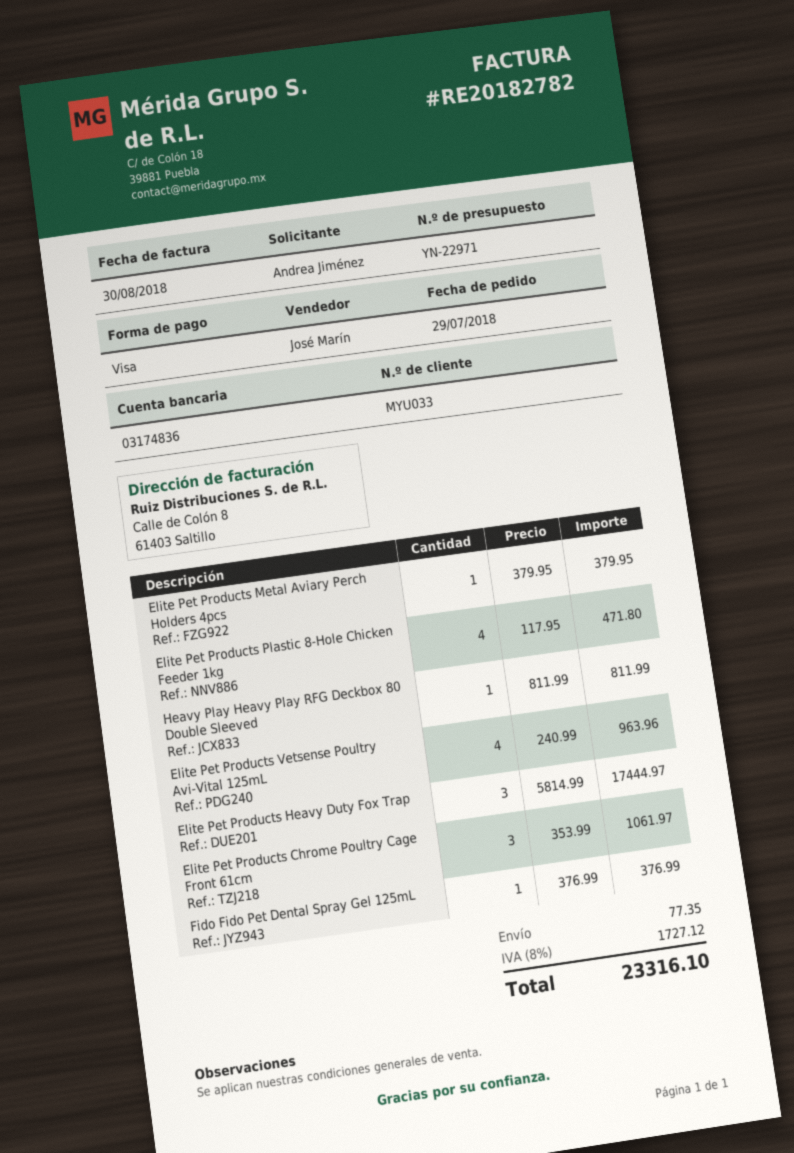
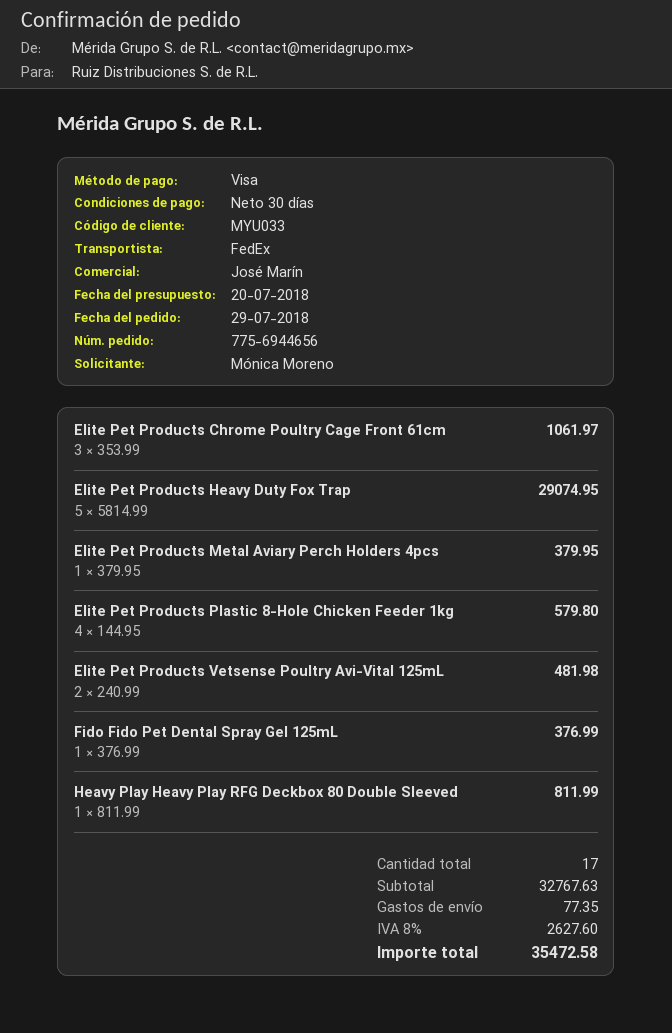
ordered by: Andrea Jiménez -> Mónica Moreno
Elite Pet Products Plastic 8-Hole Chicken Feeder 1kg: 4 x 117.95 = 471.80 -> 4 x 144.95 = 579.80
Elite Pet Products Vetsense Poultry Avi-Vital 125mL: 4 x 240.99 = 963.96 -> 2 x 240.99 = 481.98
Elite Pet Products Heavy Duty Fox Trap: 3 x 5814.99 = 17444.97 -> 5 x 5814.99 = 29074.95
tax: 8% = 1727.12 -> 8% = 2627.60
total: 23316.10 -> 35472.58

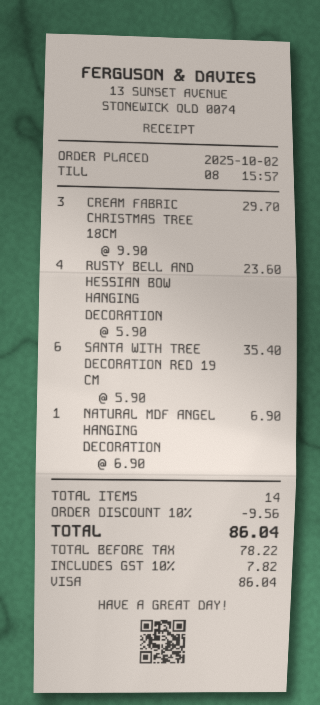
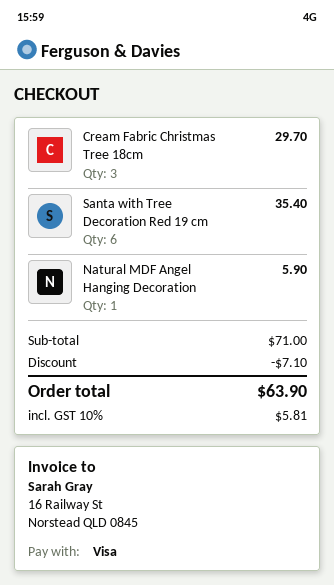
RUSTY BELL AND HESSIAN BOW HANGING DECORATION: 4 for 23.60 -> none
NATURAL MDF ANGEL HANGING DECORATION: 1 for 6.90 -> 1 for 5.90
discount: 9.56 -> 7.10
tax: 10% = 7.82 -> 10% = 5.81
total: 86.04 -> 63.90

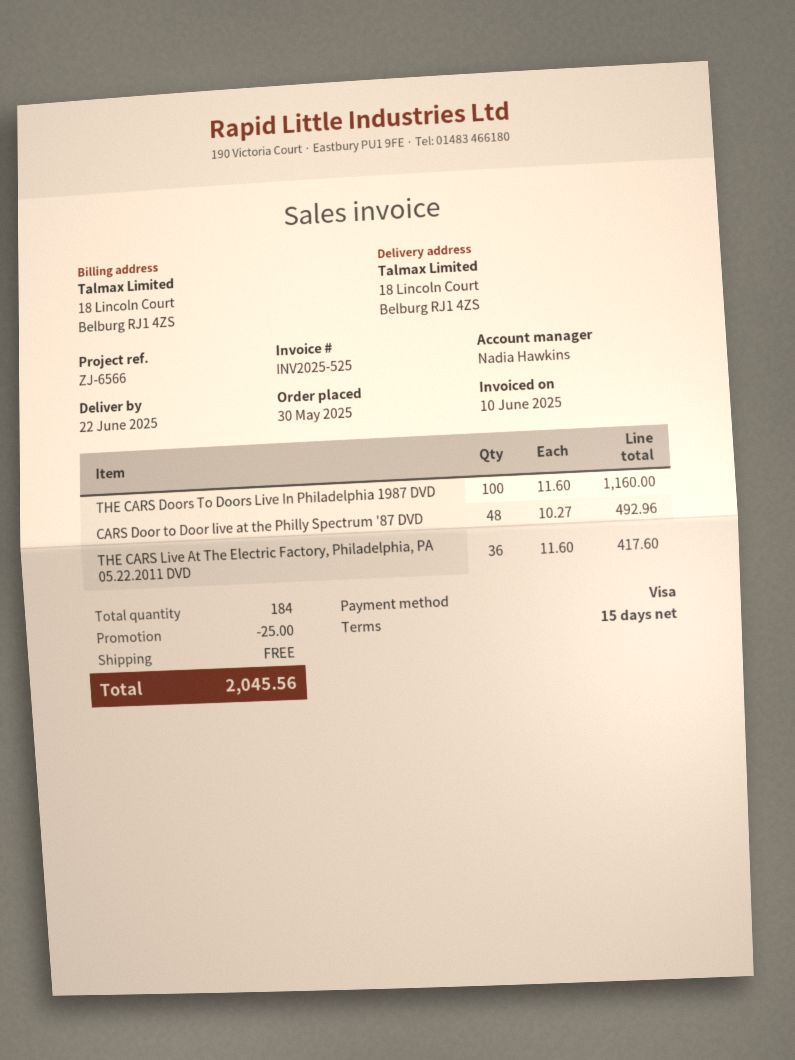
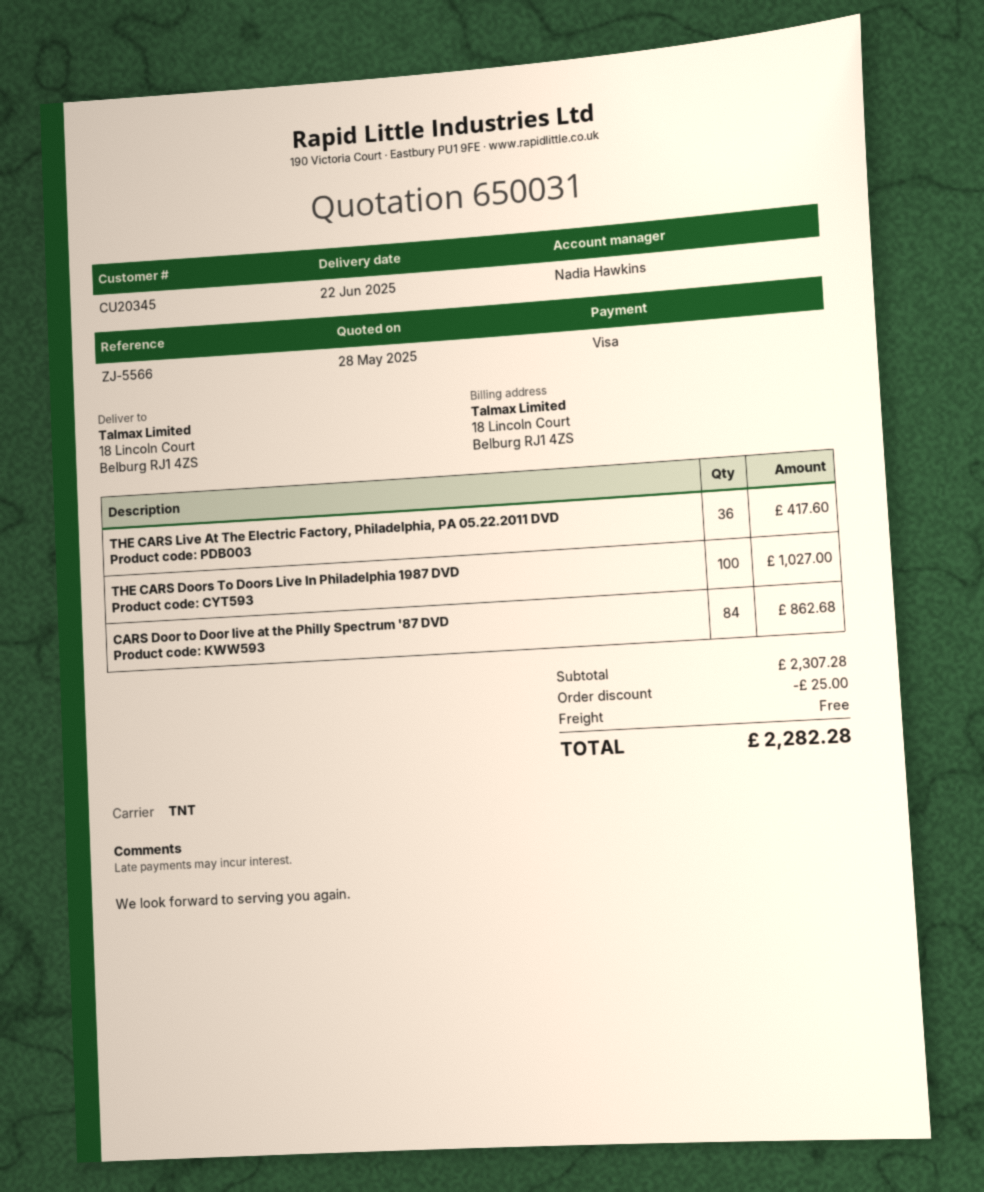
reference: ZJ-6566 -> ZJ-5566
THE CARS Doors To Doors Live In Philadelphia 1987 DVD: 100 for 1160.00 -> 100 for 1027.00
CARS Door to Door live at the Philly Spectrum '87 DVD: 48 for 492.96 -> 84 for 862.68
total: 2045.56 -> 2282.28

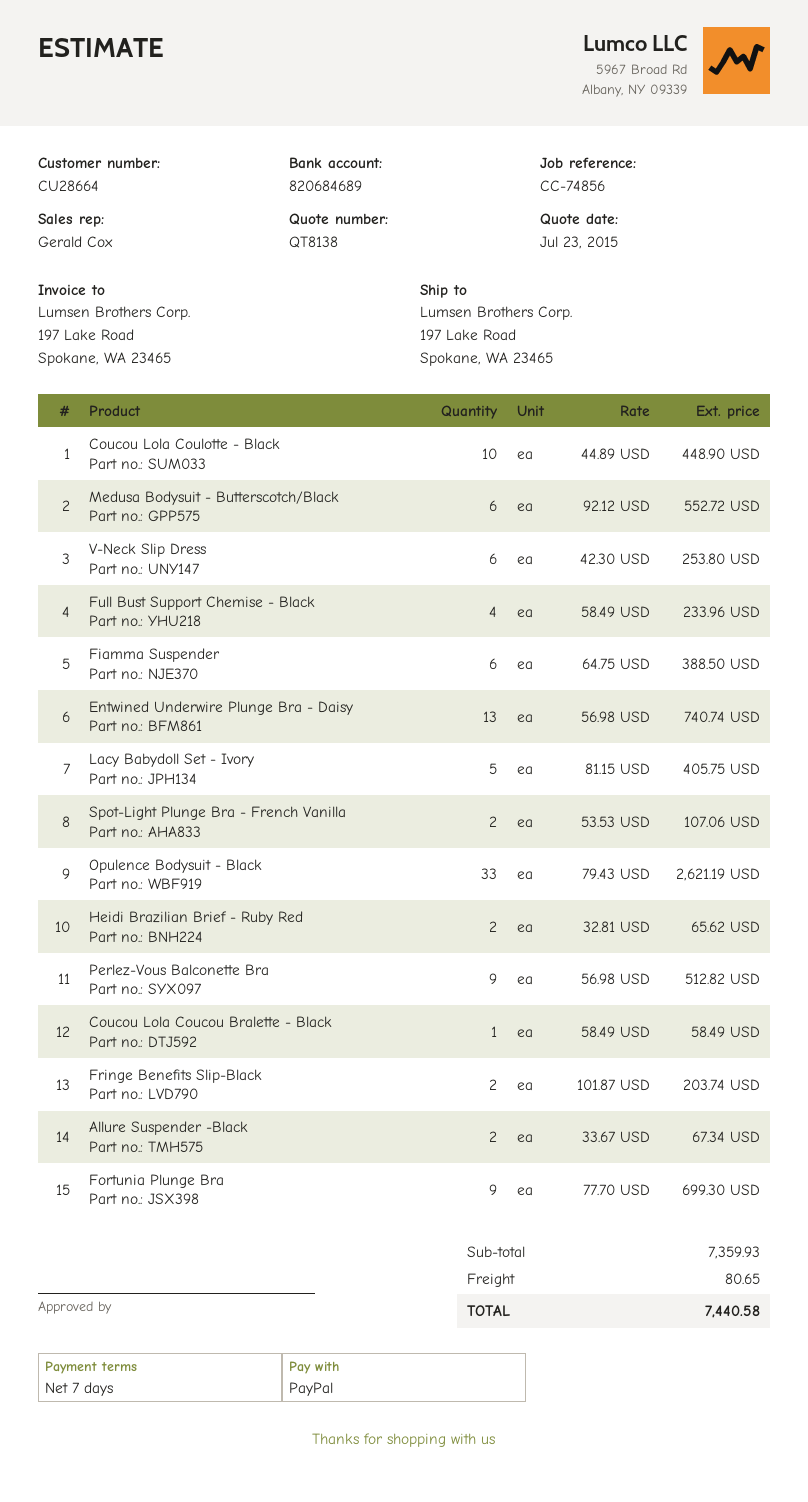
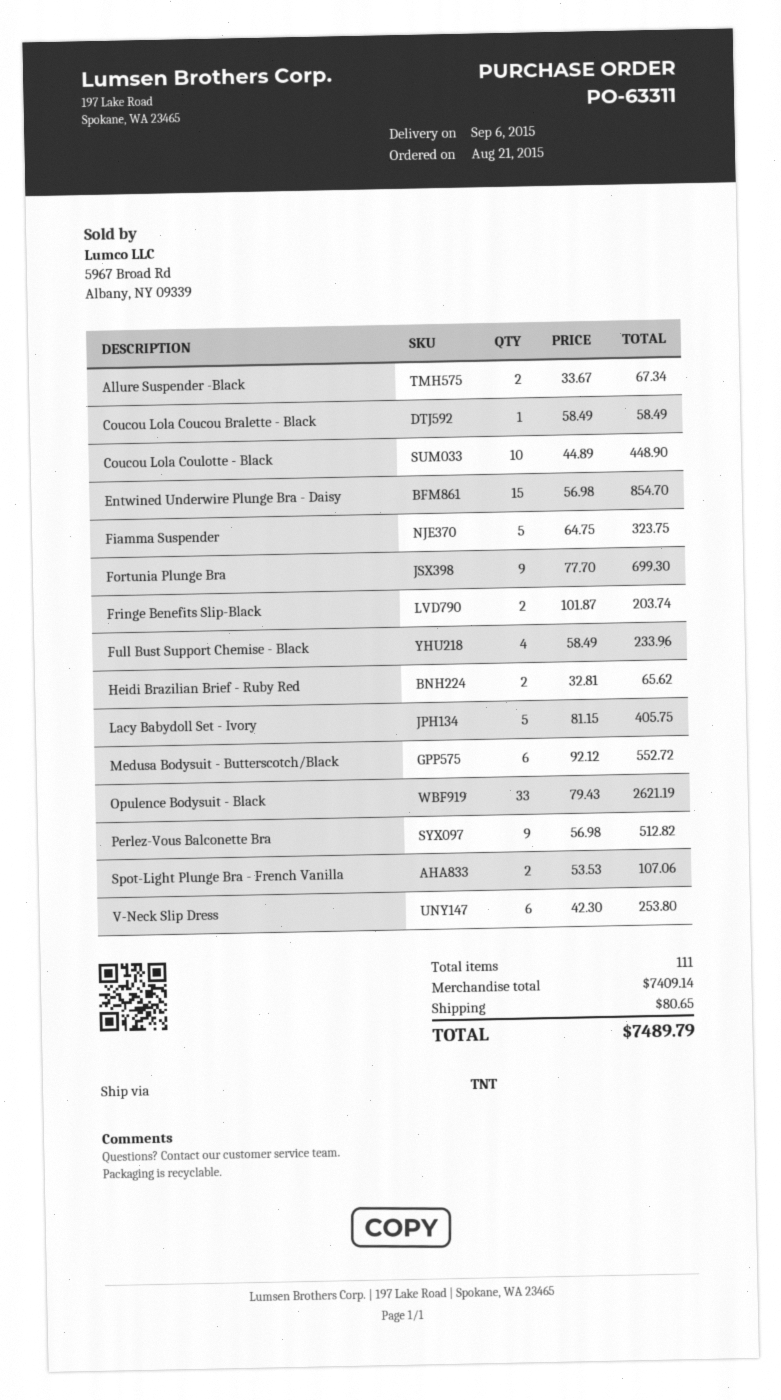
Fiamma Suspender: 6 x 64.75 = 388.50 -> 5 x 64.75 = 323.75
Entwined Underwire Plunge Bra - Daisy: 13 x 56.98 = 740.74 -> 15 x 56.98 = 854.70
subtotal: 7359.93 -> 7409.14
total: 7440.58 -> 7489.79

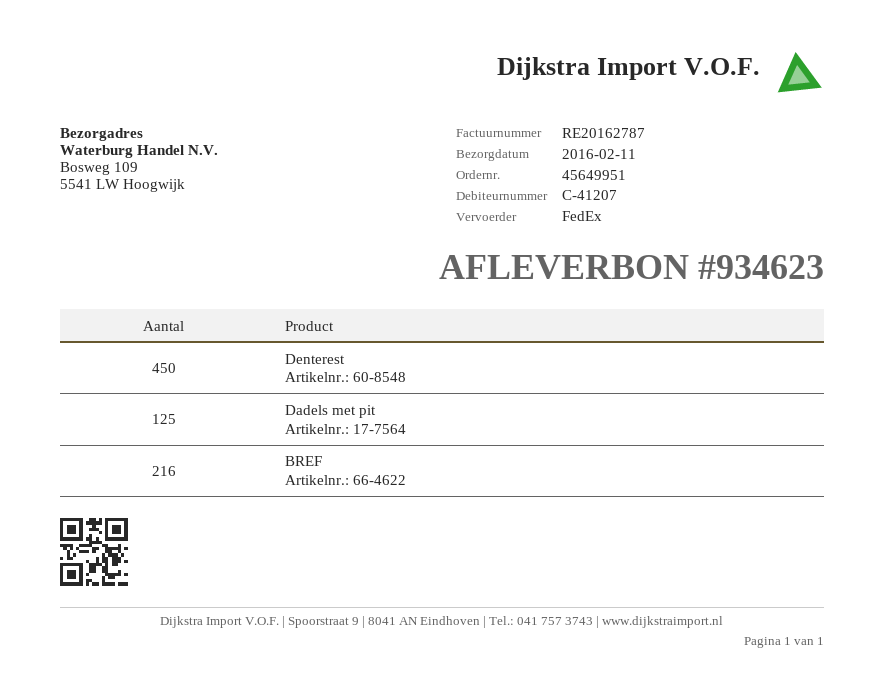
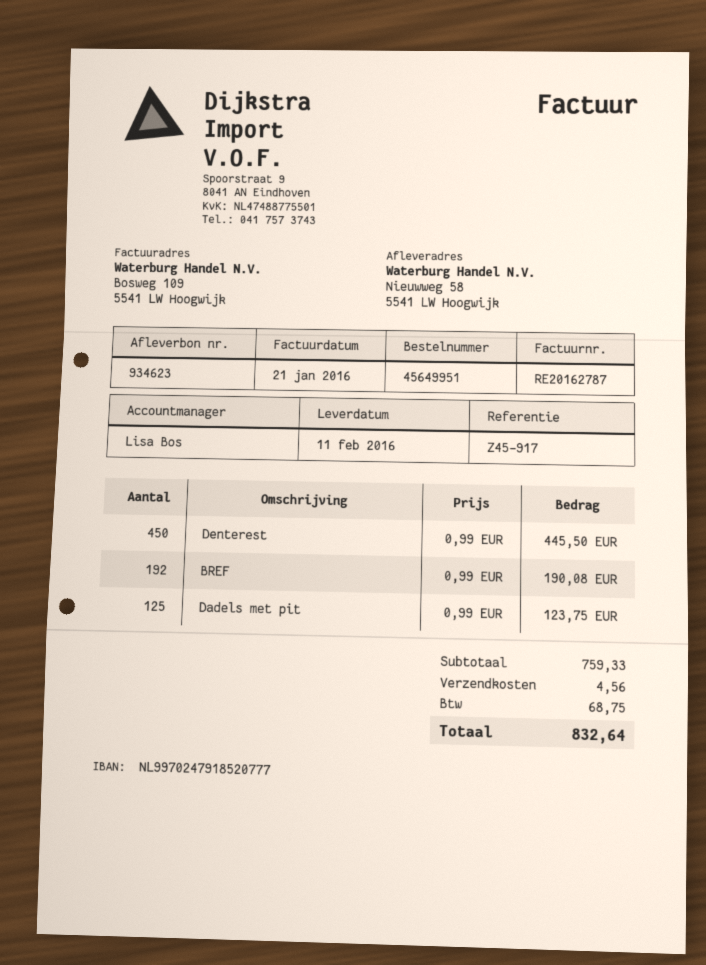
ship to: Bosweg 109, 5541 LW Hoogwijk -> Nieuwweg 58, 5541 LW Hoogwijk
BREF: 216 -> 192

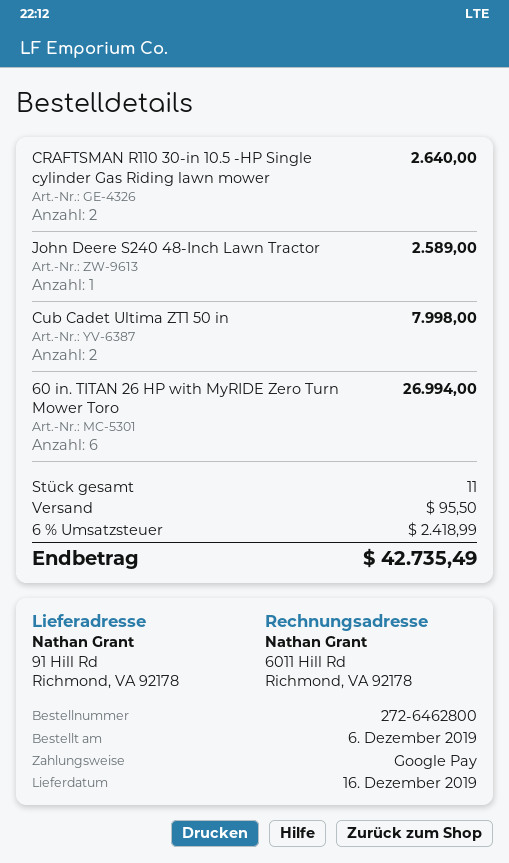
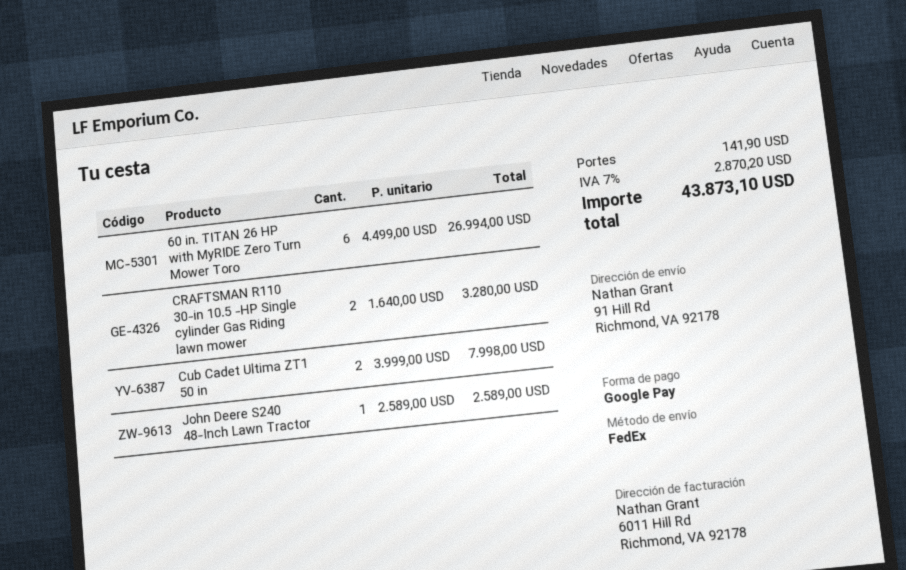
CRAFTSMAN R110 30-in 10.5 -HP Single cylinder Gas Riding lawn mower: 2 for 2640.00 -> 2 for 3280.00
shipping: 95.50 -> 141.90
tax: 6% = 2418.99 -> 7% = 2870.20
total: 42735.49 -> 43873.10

» GOAL OF THE EXERCISE: Leave every picture out and write out, word for word, the lines from the one that contains "tax: 10% = 7.82 -> 10% = 5.81" through the last line of the records.

» ANSWER BELOW:
tax: 10% = 7.82 -> 10% = 5.81
total: 86.04 -> 63.90

reference: ZJ-6566 -> ZJ-5566
THE CARS Doors To Doors Live In Philadelphia 1987 DVD: 100 for 1160.00 -> 100 for 1027.00
CARS Door to Door live at the Philly Spectrum '87 DVD: 48 for 492.96 -> 84 for 862.68
total: 2045.56 -> 2282.28

Fiamma Suspender: 6 x 64.75 = 388.50 -> 5 x 64.75 = 323.75
Entwined Underwire Plunge Bra - Daisy: 13 x 56.98 = 740.74 -> 15 x 56.98 = 854.70
subtotal: 7359.93 -> 7409.14
total: 7440.58 -> 7489.79

ship to: Bosweg 109, 5541 LW Hoogwijk -> Nieuwweg 58, 5541 LW Hoogwijk
BREF: 216 -> 192

CRAFTSMAN R110 30-in 10.5 -HP Single cylinder Gas Riding lawn mower: 2 for 2640.00 -> 2 for 3280.00
shipping: 95.50 -> 141.90
tax: 6% = 2418.99 -> 7% = 2870.20
total: 42735.49 -> 43873.10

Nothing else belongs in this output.